Run it with one prompt. Tell the analyst your state, then ask it to audit every state and local benefit for 100 percent disabled veterans (property tax, motor vehicle, recreational licenses, dependent education, employment preferences, surviving-spouse benefits), with the eligibility criteria, application process, and where to apply for each. It produces the full list. You verify against the actual state veterans affairs office before you act, because state benefits are exactly where it might hand you a program that changed last year.
I'm in Tennessee, so here's what running my own audit turned up: property tax relief on a chunk of the primary residence's value through the county trustee, motor vehicle sales tax exemption on one vehicle every three years, a free first disabled-veteran plate, a cheap lifetime hunting and fishing license, a state park camping discount. Your state's specifics will differ. The framework doesn't.

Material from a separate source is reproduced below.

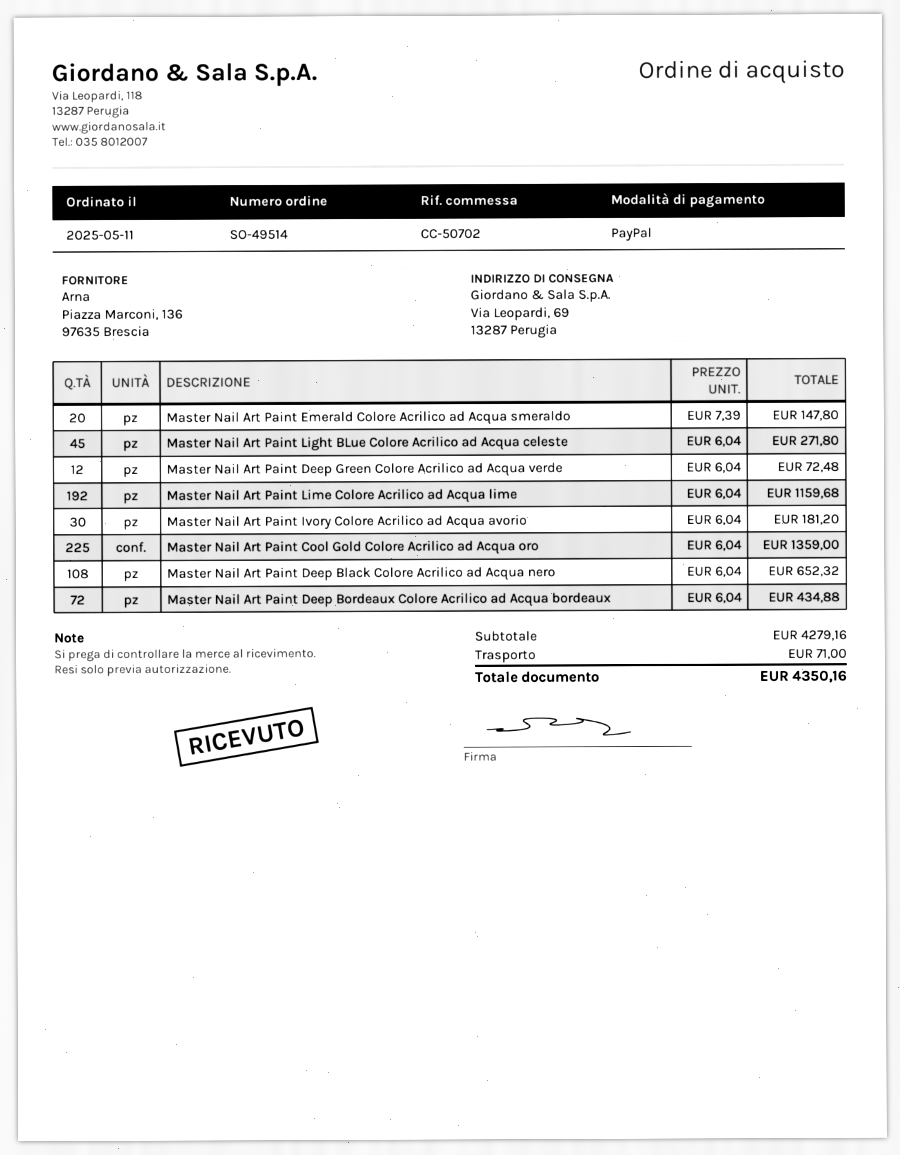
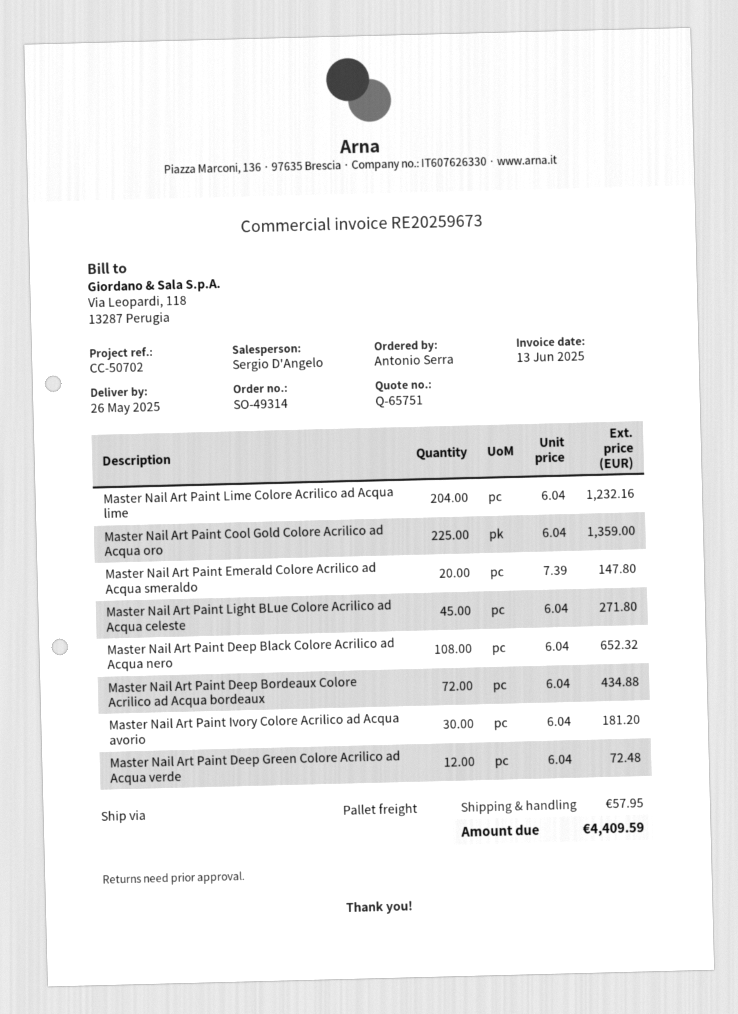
order number: SO-49514 -> SO-49314
Master Nail Art Paint Lime Colore Acrilico ad Acqua lime: 192 x 6.04 = 1159.68 -> 204 x 6.04 = 1232.16
shipping: 71.00 -> 57.95
total: 4350.16 -> 4409.59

For state benefits, call the state veterans affairs offices rather than a VSO, because the state offices actually administer these programs. NASDVA, the National Association of State Directors of Veterans Affairs, maintains the directory. Start there. Check your city and county too, because local property tax relief sometimes stacks on state relief, and your county veteran services office knows what's there.
Recertification and the quarterly review
Most state benefits are not set-and-forget. Property tax relief typically wants yearly paperwork, and if you let it lapse you lose the benefit for that whole year. So the day a benefit gets approved, the recertification date goes on the calendar with reminders, because nobody at the trustee's office is going to chase you down to keep handing you money.
Then there's the discipline that keeps the portfolio alive: the five-minute quarterly review. Every three months you open the project and ask one prompt for a status review covering your current rating, active claims, pending decisions, any deadlines inside the next 90 days, benefits you should have activated but haven't, and regulatory changes in the last three months that touch your portfolio. It hands you a status document. You read it and act.
Boring is the point. The review catches the deadline you forgot, the benefit you qualified for and never applied for, the new presumptive condition you're suddenly eligible for. Four prompts a year, run against the same Condition Strategy Map you built in the math lesson, re-scored against where your file stands now.
The ongoing relationship, and passing it forward
The claim is never really done, and that works in your favor. Conditions worsen. New secondaries surface years out. The VA expands presumptive lists and opens pathways you didn't qualify for before. The project you built to run your first claim becomes the file that runs all of them, every document and decision letter and strategic note still there. You come back, re-run the map, and file again when the file says to.
Then you hand it to the next vet. You tell them how you did it, you give them the playbook, you help them stand up their own project. An economy metastasized in the gap between what the VA makes easy and what vets actually need, middlemen feeding on backpay, and that organism only survives on vets who don't know they can run this themselves. Every vet who learns it is one less meal for the thing.
I'm not charging for this. Pass it on, free, to any vet who needs it. Your claim is yours. Your benefits are yours. Your compensation was earned the hard way, and the system is built to make you work for it, but it cannot defeat you unless you let it.
Stop being patient. The patience is what they count on, the slow bleed they've budgeted for. Stop being stupid, get off your ass, and go take what you earned. Then turn around and hand the next vet the map.
That's the course. Mark this one complete, then go open your file and run the quarterly review like you mean it.